* **TASK INSTRUCTIONS**
In the records, find every line with the word "intbird" and copy it out.

****

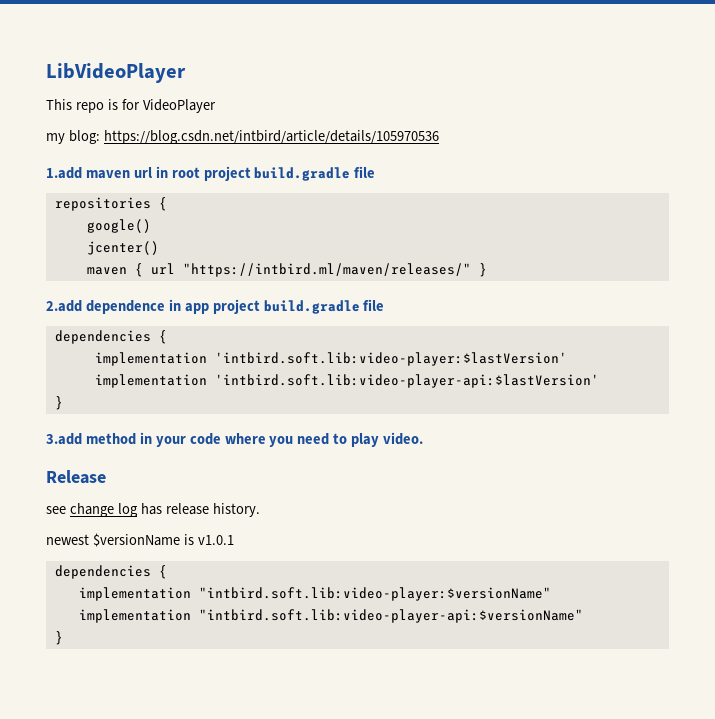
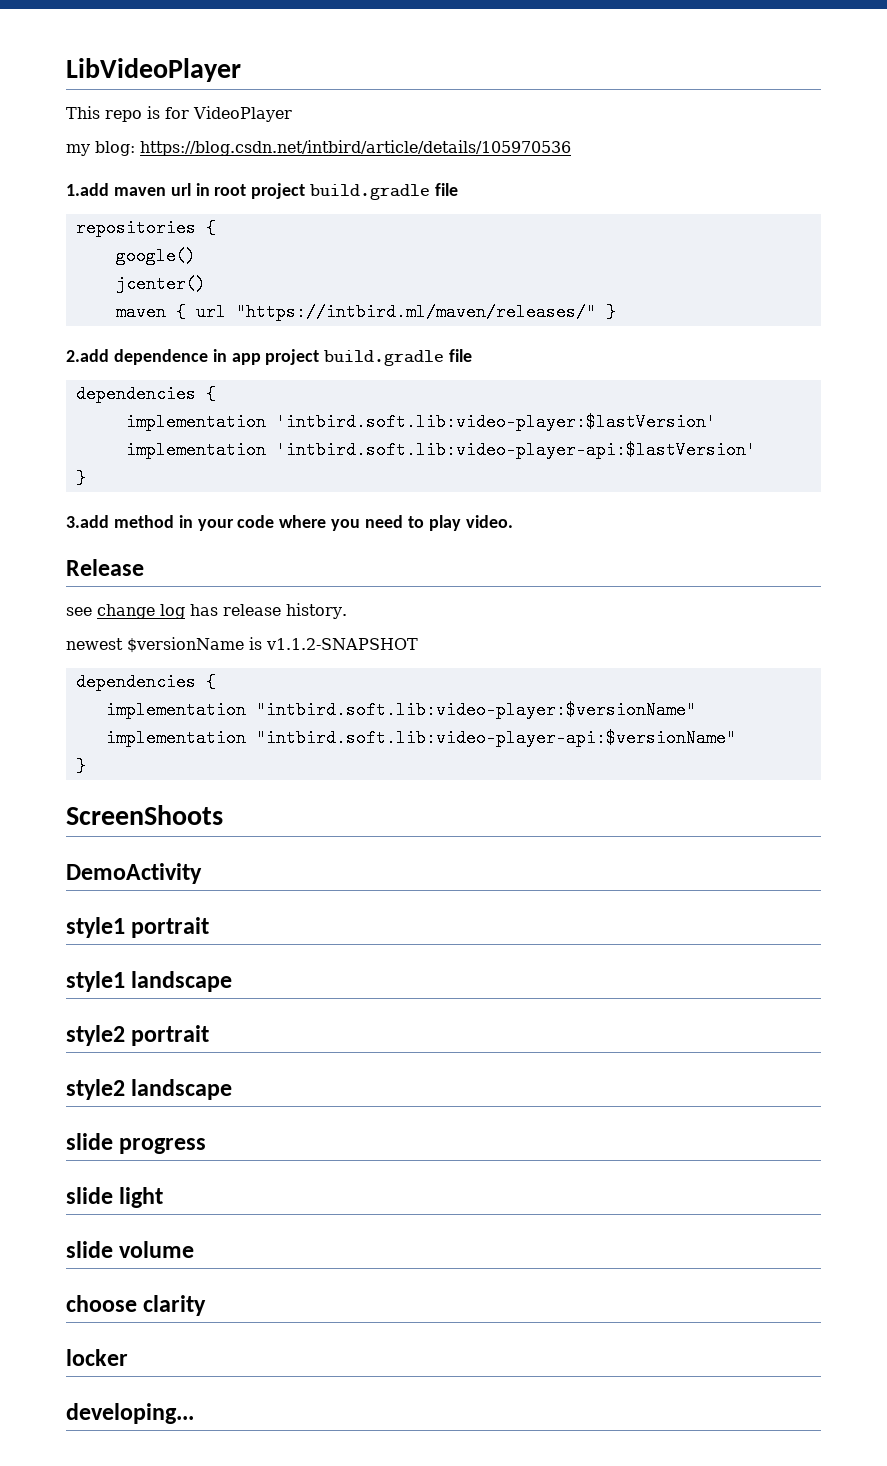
- newest $versionName is v1.0.1
+ newest $versionName is v1.1.2-SNAPSHOT
+ ScreenShoots
+ DemoActivity
+ style1 portrait
+ style1 landscape
+ style2 portrait
+ style2 landscape
+ slide progress
+ slide light
+ slide volume
+ choose clarity
+ locker
+ developing...

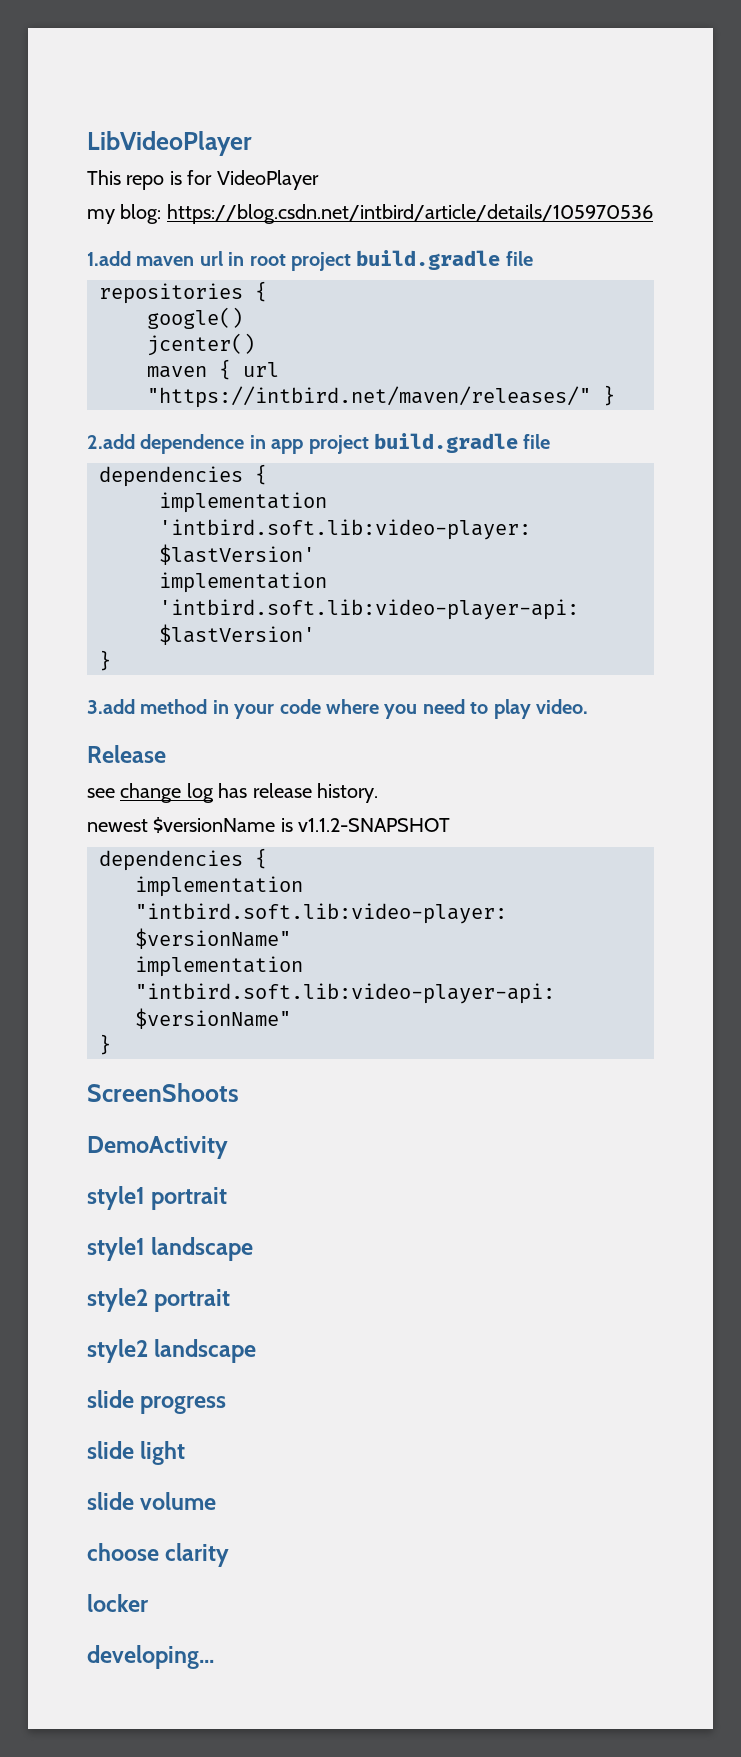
- maven { url "https://intbird.ml/maven/releases/" }
+ maven { url "https://intbird.net/maven/releases/" }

****

* **SOLUTION**
- maven { url "https://intbird.ml/maven/releases/" }
+ maven { url "https://intbird.net/maven/releases/" }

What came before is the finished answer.